Records provided =
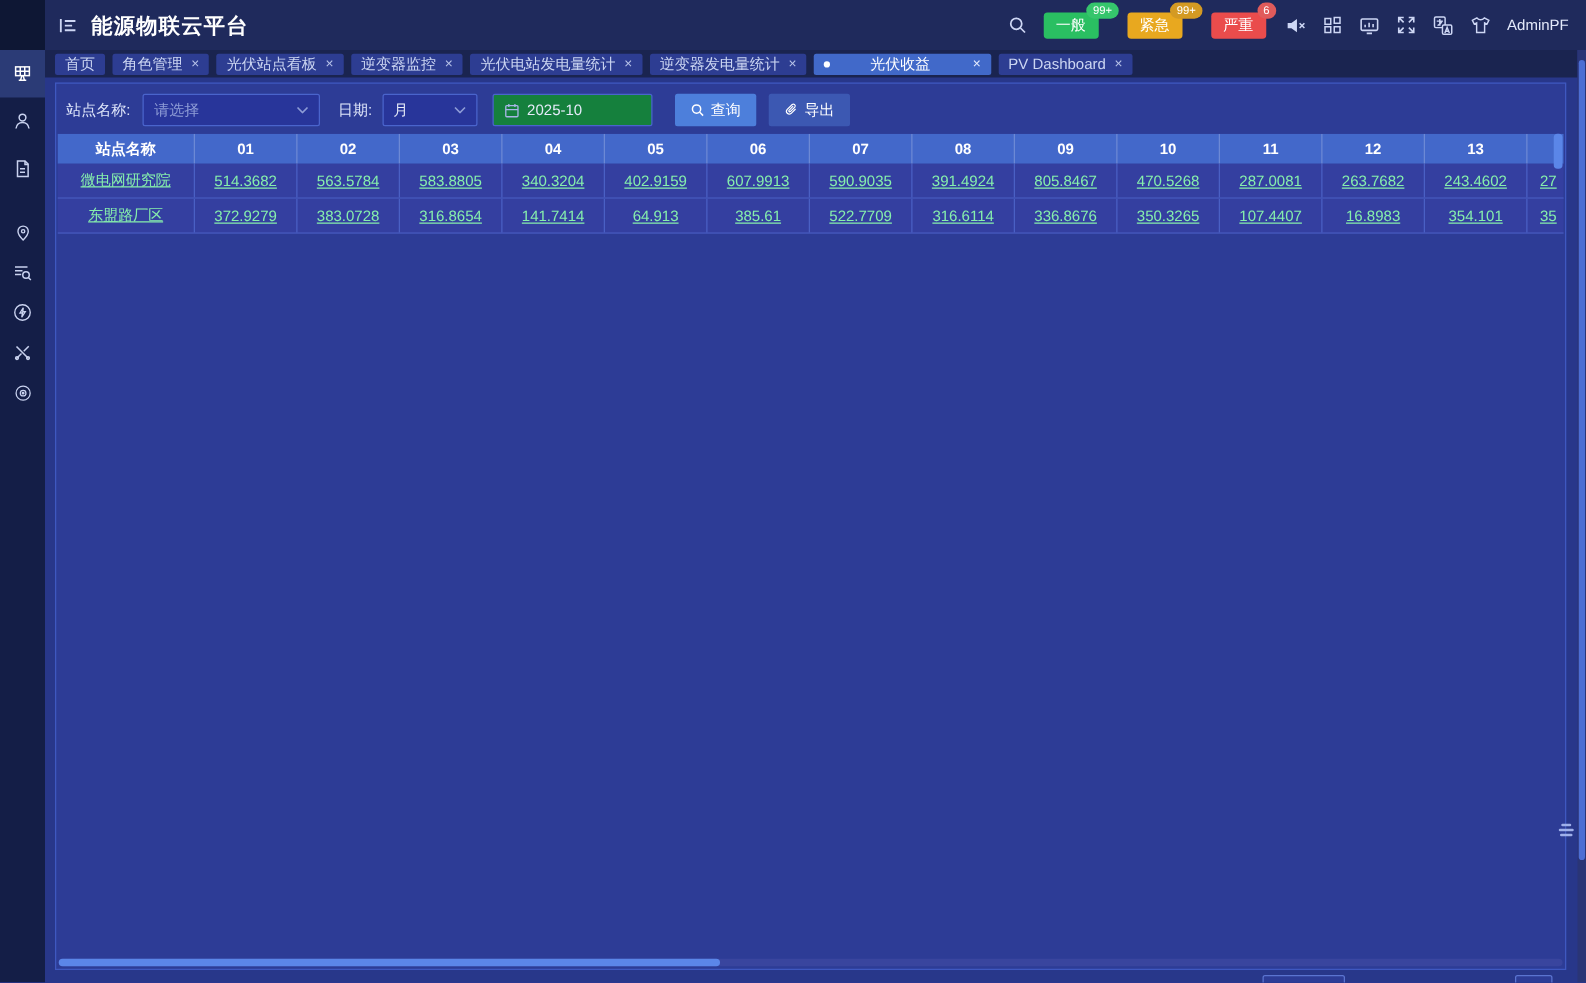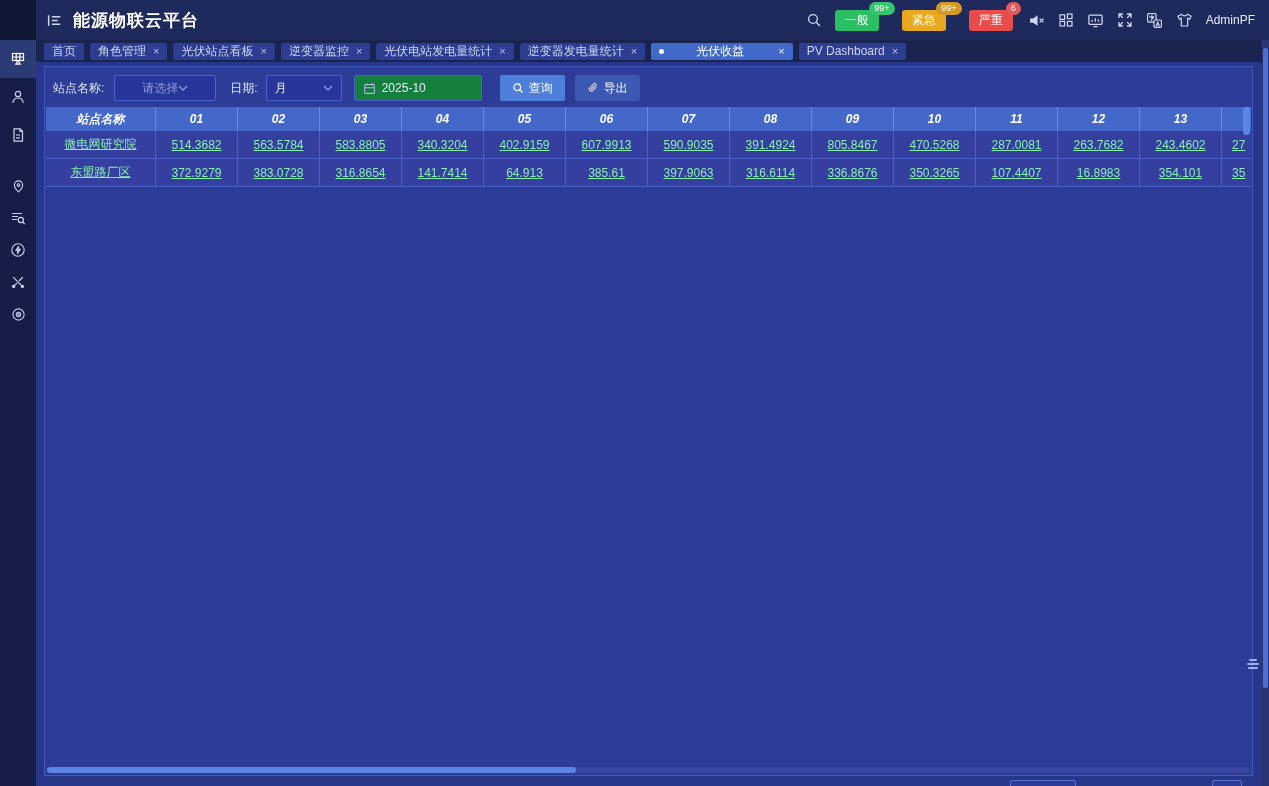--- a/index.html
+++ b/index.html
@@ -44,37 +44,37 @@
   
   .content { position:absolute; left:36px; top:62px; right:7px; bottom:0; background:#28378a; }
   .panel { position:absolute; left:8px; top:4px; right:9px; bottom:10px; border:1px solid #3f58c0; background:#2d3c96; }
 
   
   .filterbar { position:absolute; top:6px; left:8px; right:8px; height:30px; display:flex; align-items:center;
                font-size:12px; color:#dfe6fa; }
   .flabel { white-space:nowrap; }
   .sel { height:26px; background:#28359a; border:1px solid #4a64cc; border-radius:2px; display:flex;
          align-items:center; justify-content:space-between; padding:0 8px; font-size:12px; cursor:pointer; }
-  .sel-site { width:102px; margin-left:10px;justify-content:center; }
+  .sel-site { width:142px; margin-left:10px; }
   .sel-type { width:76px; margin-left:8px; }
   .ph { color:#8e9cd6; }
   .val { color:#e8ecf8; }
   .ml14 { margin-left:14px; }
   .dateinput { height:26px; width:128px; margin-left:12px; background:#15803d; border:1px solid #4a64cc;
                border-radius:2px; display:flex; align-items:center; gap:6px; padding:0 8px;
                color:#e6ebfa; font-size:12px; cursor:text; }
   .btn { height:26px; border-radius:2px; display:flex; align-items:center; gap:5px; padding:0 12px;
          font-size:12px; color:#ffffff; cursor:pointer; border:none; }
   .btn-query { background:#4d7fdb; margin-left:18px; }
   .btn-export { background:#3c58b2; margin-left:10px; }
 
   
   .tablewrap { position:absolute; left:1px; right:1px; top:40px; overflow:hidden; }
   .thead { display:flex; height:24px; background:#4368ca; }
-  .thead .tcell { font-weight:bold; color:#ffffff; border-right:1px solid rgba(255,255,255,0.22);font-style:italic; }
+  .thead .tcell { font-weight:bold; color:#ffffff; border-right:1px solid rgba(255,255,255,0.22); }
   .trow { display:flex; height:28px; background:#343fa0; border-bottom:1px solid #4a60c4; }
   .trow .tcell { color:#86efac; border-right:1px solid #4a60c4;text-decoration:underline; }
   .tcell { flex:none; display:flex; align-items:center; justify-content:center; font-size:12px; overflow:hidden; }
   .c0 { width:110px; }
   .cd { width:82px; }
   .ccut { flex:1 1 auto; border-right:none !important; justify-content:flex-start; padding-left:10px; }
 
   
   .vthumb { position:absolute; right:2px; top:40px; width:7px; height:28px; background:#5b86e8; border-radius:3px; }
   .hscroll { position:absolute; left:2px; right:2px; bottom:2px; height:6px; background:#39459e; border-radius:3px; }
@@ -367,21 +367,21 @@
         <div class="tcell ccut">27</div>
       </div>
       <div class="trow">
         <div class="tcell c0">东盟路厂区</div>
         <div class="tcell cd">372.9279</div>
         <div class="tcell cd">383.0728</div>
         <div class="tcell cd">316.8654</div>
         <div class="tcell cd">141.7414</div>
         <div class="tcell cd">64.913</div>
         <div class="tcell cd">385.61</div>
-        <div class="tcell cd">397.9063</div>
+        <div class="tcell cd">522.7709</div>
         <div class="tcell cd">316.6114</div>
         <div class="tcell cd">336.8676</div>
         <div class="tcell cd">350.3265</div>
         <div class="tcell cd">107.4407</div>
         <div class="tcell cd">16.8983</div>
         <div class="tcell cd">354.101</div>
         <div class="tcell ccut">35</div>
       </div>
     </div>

Description of the task = Would you please restate the records word for word, excluding any images?

Response to this task =
--- a/index.html
+++ b/index.html
@@ -44,37 +44,37 @@
   
   .content { position:absolute; left:36px; top:62px; right:7px; bottom:0; background:#28378a; }
   .panel { position:absolute; left:8px; top:4px; right:9px; bottom:10px; border:1px solid #3f58c0; background:#2d3c96; }
 
   
   .filterbar { position:absolute; top:6px; left:8px; right:8px; height:30px; display:flex; align-items:center;
                font-size:12px; color:#dfe6fa; }
   .flabel { white-space:nowrap; }
   .sel { height:26px; background:#28359a; border:1px solid #4a64cc; border-radius:2px; display:flex;
          align-items:center; justify-content:space-between; padding:0 8px; font-size:12px; cursor:pointer; }
-  .sel-site { width:102px; margin-left:10px;justify-content:center; }
+  .sel-site { width:142px; margin-left:10px; }
   .sel-type { width:76px; margin-left:8px; }
   .ph { color:#8e9cd6; }
   .val { color:#e8ecf8; }
   .ml14 { margin-left:14px; }
   .dateinput { height:26px; width:128px; margin-left:12px; background:#15803d; border:1px solid #4a64cc;
                border-radius:2px; display:flex; align-items:center; gap:6px; padding:0 8px;
                color:#e6ebfa; font-size:12px; cursor:text; }
   .btn { height:26px; border-radius:2px; display:flex; align-items:center; gap:5px; padding:0 12px;
          font-size:12px; color:#ffffff; cursor:pointer; border:none; }
   .btn-query { background:#4d7fdb; margin-left:18px; }
   .btn-export { background:#3c58b2; margin-left:10px; }
 
   
   .tablewrap { position:absolute; left:1px; right:1px; top:40px; overflow:hidden; }
   .thead { display:flex; height:24px; background:#4368ca; }
-  .thead .tcell { font-weight:bold; color:#ffffff; border-right:1px solid rgba(255,255,255,0.22);font-style:italic; }
+  .thead .tcell { font-weight:bold; color:#ffffff; border-right:1px solid rgba(255,255,255,0.22); }
   .trow { display:flex; height:28px; background:#343fa0; border-bottom:1px solid #4a60c4; }
   .trow .tcell { color:#86efac; border-right:1px solid #4a60c4;text-decoration:underline; }
   .tcell { flex:none; display:flex; align-items:center; justify-content:center; font-size:12px; overflow:hidden; }
   .c0 { width:110px; }
   .cd { width:82px; }
   .ccut { flex:1 1 auto; border-right:none !important; justify-content:flex-start; padding-left:10px; }
 
   
   .vthumb { position:absolute; right:2px; top:40px; width:7px; height:28px; background:#5b86e8; border-radius:3px; }
   .hscroll { position:absolute; left:2px; right:2px; bottom:2px; height:6px; background:#39459e; border-radius:3px; }
@@ -367,21 +367,21 @@
         <div class="tcell ccut">27</div>
       </div>
       <div class="trow">
         <div class="tcell c0">东盟路厂区</div>
         <div class="tcell cd">372.9279</div>
         <div class="tcell cd">383.0728</div>
         <div class="tcell cd">316.8654</div>
         <div class="tcell cd">141.7414</div>
         <div class="tcell cd">64.913</div>
         <div class="tcell cd">385.61</div>
-        <div class="tcell cd">397.9063</div>
+        <div class="tcell cd">522.7709</div>
         <div class="tcell cd">316.6114</div>
         <div class="tcell cd">336.8676</div>
         <div class="tcell cd">350.3265</div>
         <div class="tcell cd">107.4407</div>
         <div class="tcell cd">16.8983</div>
         <div class="tcell cd">354.101</div>
         <div class="tcell ccut">35</div>
       </div>
     </div>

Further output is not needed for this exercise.